Is there any value here at all?

Ben Harpur could be moved in an AHL trade. Timashov might go to a team with no cap space for a low-quality pick, and Bracco likely would generate some interest. His waiver exemption expires this summer, so of course the Leafs can’t possibly do anything with him at that point. They’ll be paralyzed into inaction and he would play low minutes on half the games and no development would be discernible in that situation. Much better to convert him to a low-value pick now, a pick that could turn into anything! Even a player who will sit in the press box for most of a season once he’s 23.

I’ve never been one who believes in the ideologies of “play the kidz” or in the conveyor belt off the AHL that values Marlies graduates over some other guy who played on some other AHL team. And the more I watch the Leafs deal with their second and third tier prospects, the more I think just getting a guy who is 25 and who did his tryout on NHL ice on some other team instead of hanging on to your own drafted prospects like they might be secret champions is a totally fine option. We’re talking below league-average or average fourth-line players here. They should be interchangeable and easy to find (as long as they aren’t centres, it seems). Go with some proven ability over your hopes and dreams, and put the current needs of the team ahead of the asset value of a player you’re likely making sunk cost decisions about by keeping them in the gilded cage of the press box.

Have actual call-ups you can actually call up and who you aren’t then stuck with out of fear.

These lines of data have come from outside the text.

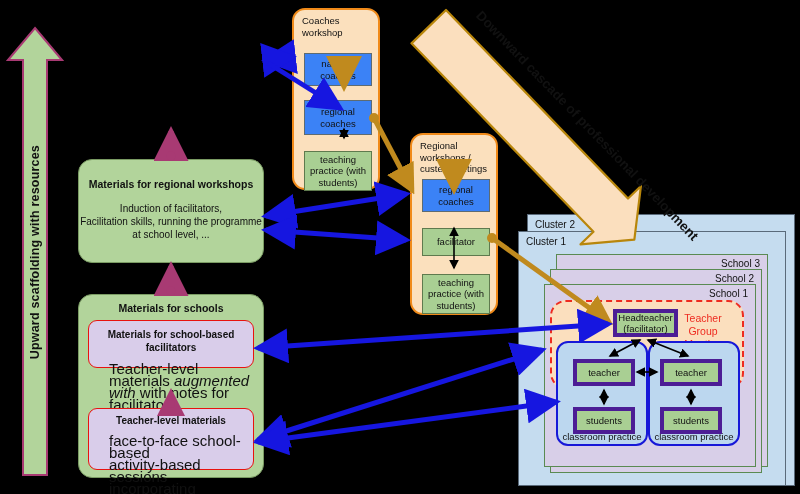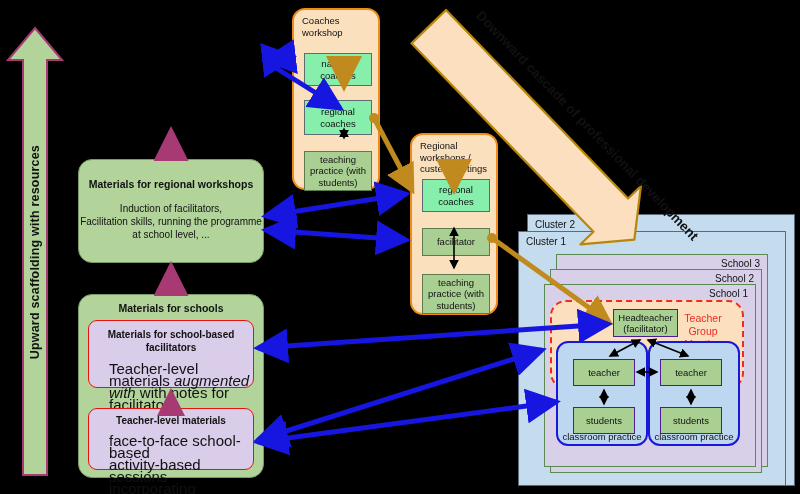--- a/index.html
+++ b/index.html
@@ -27,21 +27,21 @@
   #scaffold .lab{position:absolute;left:0;top:0;width:58px;height:452px;
         display:flex;align-items:center;justify-content:center;}
   #scaffold .lab span{writing-mode:vertical-rl;transform:rotate(180deg);
         font-weight:bold;font-size:12.5px;color:#111;letter-spacing:.2px;}
 
   
   .opanel{position:absolute;background:#fbe0bd;border:2.4px solid #f08a19;
         border-radius:13px;box-sizing:border-box;}
   .opanel .plab{position:absolute;left:8px;top:5px;font-size:9.5px;color:#111;
         line-height:11.5px;text-align:left;}
-  .tealbox{position:absolute;background:#86efac;border:1px solid #5d6b72;
+  .tealbox{position:absolute;background:#3b82f6;border:1px solid #5d6b72;
         box-sizing:border-box;display:flex;align-items:center;
         justify-content:center;text-align:center;font-size:9.5px;color:#111;
         line-height:11.5px;}
   .greenbox{position:absolute;background:#a9cf93;border:1px solid #5f7a4e;
         box-sizing:border-box;display:flex;align-items:center;
         justify-content:center;text-align:center;font-size:9.5px;color:#111;
         line-height:11.5px;}
 
   
   .cluster{position:absolute;background:#c5dcef;border:1px solid #5a6a7a;
@@ -51,21 +51,21 @@
         box-sizing:border-box;}
   .school .slab{position:absolute;right:7px;top:3px;font-size:10px;color:#111;}
   .tgm{position:absolute;background:#fbdfbe;border:2.4px dashed #ee2b20;
         border-radius:16px;box-sizing:border-box;}
   .tgm .tlab{position:absolute;right:8px;top:10px;width:62px;text-align:center;
         font-size:10.5px;color:#ee2b20;line-height:13px;}
   .classroom{position:absolute;background:#bcd7ef;border:2px solid #1718d8;
         border-radius:12px;box-sizing:border-box;}
   .classroom .cplab{position:absolute;bottom:2px;left:0;right:0;text-align:center;
         font-size:9.5px;color:#111;}
-  .node{position:absolute;background:#a9cf93;border:1px solid #4c1d95;
+  .node{position:absolute;background:#a9cf93;border:4px solid #4c1d95;
         box-sizing:border-box;display:flex;align-items:center;
         justify-content:center;font-size:9.5px;color:#111;text-align:center;
         line-height:11.5px;}
 
   
   #cascade{position:absolute;left:432px;top:4px;width:250px;height:252px;
         pointer-events:none;}
   #cascade .ctext{position:absolute;left:52px;top:4px;
         transform-origin:left top;transform:rotate(46deg);
         font-weight:bold;font-size:13.5px;color:#111;white-space:nowrap;}
@@ -92,21 +92,21 @@
     <div class="title" style="margin-top:18px;">Materials for regional workshops</div>
     <div class="body" style="margin-top:11px;">Induction of facilitators,</div>
     <div class="body">Facilitation skills, running the programme</div>
     <div class="body">at school level, ...</div>
   </div>
 
   <div class="gbox" style="left:78px;top:294px;width:186px;height:184px;">
     <div class="title" style="margin-top:7px;">Materials for schools</div>
   </div>
 
-  <div class="pbox" style="left:88px;top:320px;width:166px;height:68px;">
+  <div class="pbox" style="left:88px;top:320px;width:166px;height:48px;">
     <div class="title" style="margin-top:8px;">Materials for school-based</div>
     <div class="title">facilitators</div>
     <div class="body" style="margin-top:9px;"><span>Teacher-level materials </span><span class="it">augmented</span></div>
     <div class="body"><span class="it">with</span> <span>with notes for facilitators</span></div>
   </div>
 
   <div class="pbox" style="left:88px;top:408px;width:166px;height:62px;">
     <div class="title" style="margin-top:6px;">Teacher-level materials</div>
     <div class="body" style="margin-top:7px;">face-to-face school-based</div>
     <div class="body">activity-based sessions incorporating</div>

In other words, there is no value to the team’s performance, now or in the future, in playing Timashov over Pontus Aberg or Nic Petan. Thinking you have to hang onto players like Timashov because the asset might appreciate seems to ignore what you’re using the damn assets for. And how little that appreciation is likely to be. Cook Bracco in the AHL forever or trade him now, it doesn’t matter. But force Timashov onto the roster, and it costs you the chance to play someone in a game who can do more than five minutes. So maybe not repeating that mistake with Bracco next year is a good plan — the right asset value move.

Take the quarter, the dime, and the shiny penny the Leafs have advertised for trade and see if you can get 30¢ for them. John Chayka will be proud, the team will be unchanged, and if one of them someday turns into even Josh Leivo, you better have some new prospect or two and three 25-year-old guys in the AHL ready to be called up. Otherwise, what the hell have you been doing with your time?

Call Kyle Dubas if you want this dining set. One of the chairs is missing a leg, and the table has a few dings in it, but it’s nearly new!